Oquendo P, Hundt E, Lawler J, Seed B
Department of Genetics, Harvard Medical School, Boston, Massachusetts.
Cell. 1989 Jul 14;58(1):95-101. doi: 10.1016/0092-8674(89)90406-6.
Erythrocytes infected with P. falciparum express knob-like adhesion structures that allow the infected cells to cling to the postcapilliary endothelium of characteristic host organs. At present, the mechanism of cytoadherence is not fully understood. While parasitized erythrocytes have been shown to specifically bind to the platelet/matrix molecule thrombospondin, adherence to suitable target cells can also be blocked by monoclonal antibody OKM5, which recognizes a surface molecule expressed by hematopoietic cells and endothelium. In apparent reconciliation of these findings, it has been reported that the OKM5 antigen (CD36) is a receptor for thrombospondin. Here we report that expression of a CD36 cDNA clone in COS cells supports cytoadherence of parasitized erythrocytes but does not support increased binding of purified human thrombospondin.
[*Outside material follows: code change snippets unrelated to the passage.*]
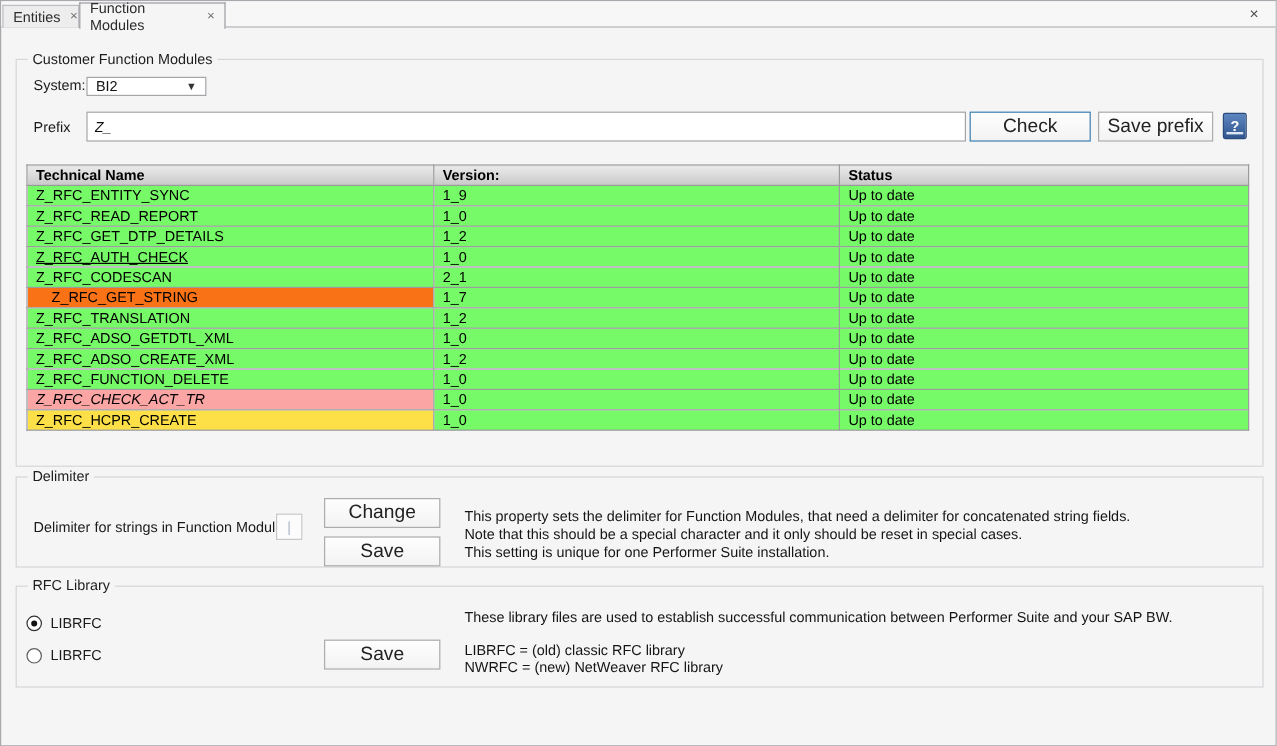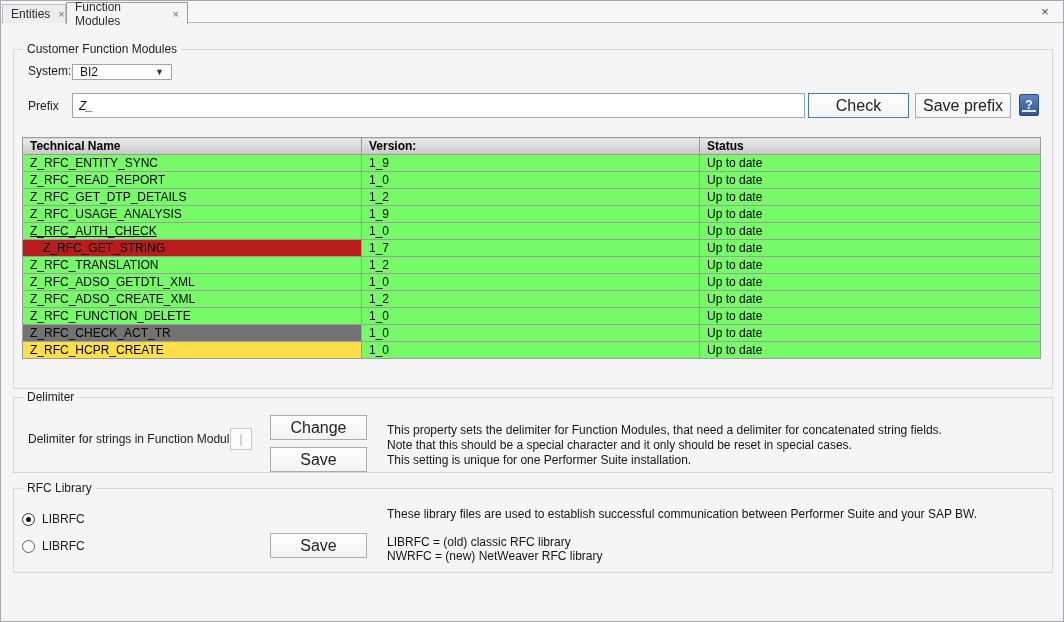--- a/index.html
+++ b/index.html
@@ -160,31 +160,31 @@
             <td style="background: rgb(119, 250, 104);">Z_RFC_READ_REPORT</td>
             <td style="background: rgb(119, 250, 104);">1_0</td>
             <td style="background: rgb(119, 250, 104);">Up to date</td>
           </tr>
           <tr>
             <td style="background: rgb(119, 250, 104);">Z_RFC_GET_DTP_DETAILS</td>
             <td style="background: rgb(119, 250, 104);">1_2</td>
             <td style="background: rgb(119, 250, 104);">Up to date</td>
           </tr>
           <tr>
-            <td style="background: rgb(119, 250, 104);">Z_RFC_USAGE_ANALYSIS</td>
-            <td style="background: rgb(119, 250, 104);">1_9</td>
-            <td style="background: rgb(119, 250, 104);">Up to date</td>
-          </tr>
-          <tr>
             <td style="background: rgb(119, 250, 104); text-decoration: underline;">Z_RFC_AUTH_CHECK</td>
             <td style="background: rgb(119, 250, 104);">1_0</td>
             <td style="background: rgb(119, 250, 104);">Up to date</td>
           </tr>
           <tr>
-            <td style="background: #b91c1c; padding-left: 20px;">Z_RFC_GET_STRING</td>
+            <td style="background: rgb(119, 250, 104);">Z_RFC_CODESCAN</td>
+            <td style="background: rgb(119, 250, 104);">2_1</td>
+            <td style="background: rgb(119, 250, 104);">Up to date</td>
+          </tr>
+          <tr>
+            <td style="background: #f97316; padding-left: 20px;">Z_RFC_GET_STRING</td>
             <td style="background: rgb(119, 250, 104);">1_7</td>
             <td style="background: rgb(119, 250, 104);">Up to date</td>
           </tr>
           <tr>
             <td style="background: rgb(119, 250, 104);">Z_RFC_TRANSLATION</td>
             <td style="background: rgb(119, 250, 104);">1_2</td>
             <td style="background: rgb(119, 250, 104);">Up to date</td>
           </tr>
           <tr>
             <td style="background: rgb(119, 250, 104);">Z_RFC_ADSO_GETDTL_XML</td>
@@ -195,21 +195,21 @@
             <td style="background: rgb(119, 250, 104);">Z_RFC_ADSO_CREATE_XML</td>
             <td style="background: rgb(119, 250, 104);">1_2</td>
             <td style="background: rgb(119, 250, 104);">Up to date</td>
           </tr>
           <tr>
             <td style="background: rgb(119, 250, 104);">Z_RFC_FUNCTION_DELETE</td>
             <td style="background: rgb(119, 250, 104);">1_0</td>
             <td style="background: rgb(119, 250, 104);">Up to date</td>
           </tr>
           <tr>
-            <td style="background: #737373;">Z_RFC_CHECK_ACT_TR</td>
+            <td style="background: #fca5a5; font-style: italic;">Z_RFC_CHECK_ACT_TR</td>
             <td style="background: rgb(119, 250, 104);">1_0</td>
             <td style="background: rgb(119, 250, 104);">Up to date</td>
           </tr>
           <tr>
             <td style="background: #fde047;">Z_RFC_HCPR_CREATE</td>
             <td style="background: rgb(119, 250, 104);">1_0</td>
             <td style="background: rgb(119, 250, 104);">Up to date</td>
           </tr>
         </tbody>
     </table>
感染恶性疟原虫的红细胞会表达出瘤状黏附结构,使受感染细胞能够黏附于特定宿主器官的毛细血管后内皮。目前,细胞黏附机制尚未完全明确。虽然已表明被寄生的红细胞能特异性结合血小板/基质分子血小板反应蛋白,但单克隆抗体OKM5也可阻断其与合适靶细胞的黏附,OKM5可识别造血细胞和内皮细胞表达的一种表面分子。为了协调这些明显矛盾的发现,有报道称OKM5抗原(CD36)是血小板反应蛋白的受体。在此我们报告,COS细胞中CD36 cDNA克隆的表达支持被寄生红细胞的细胞黏附,但不支持纯化的人血小板反应蛋白结合增加。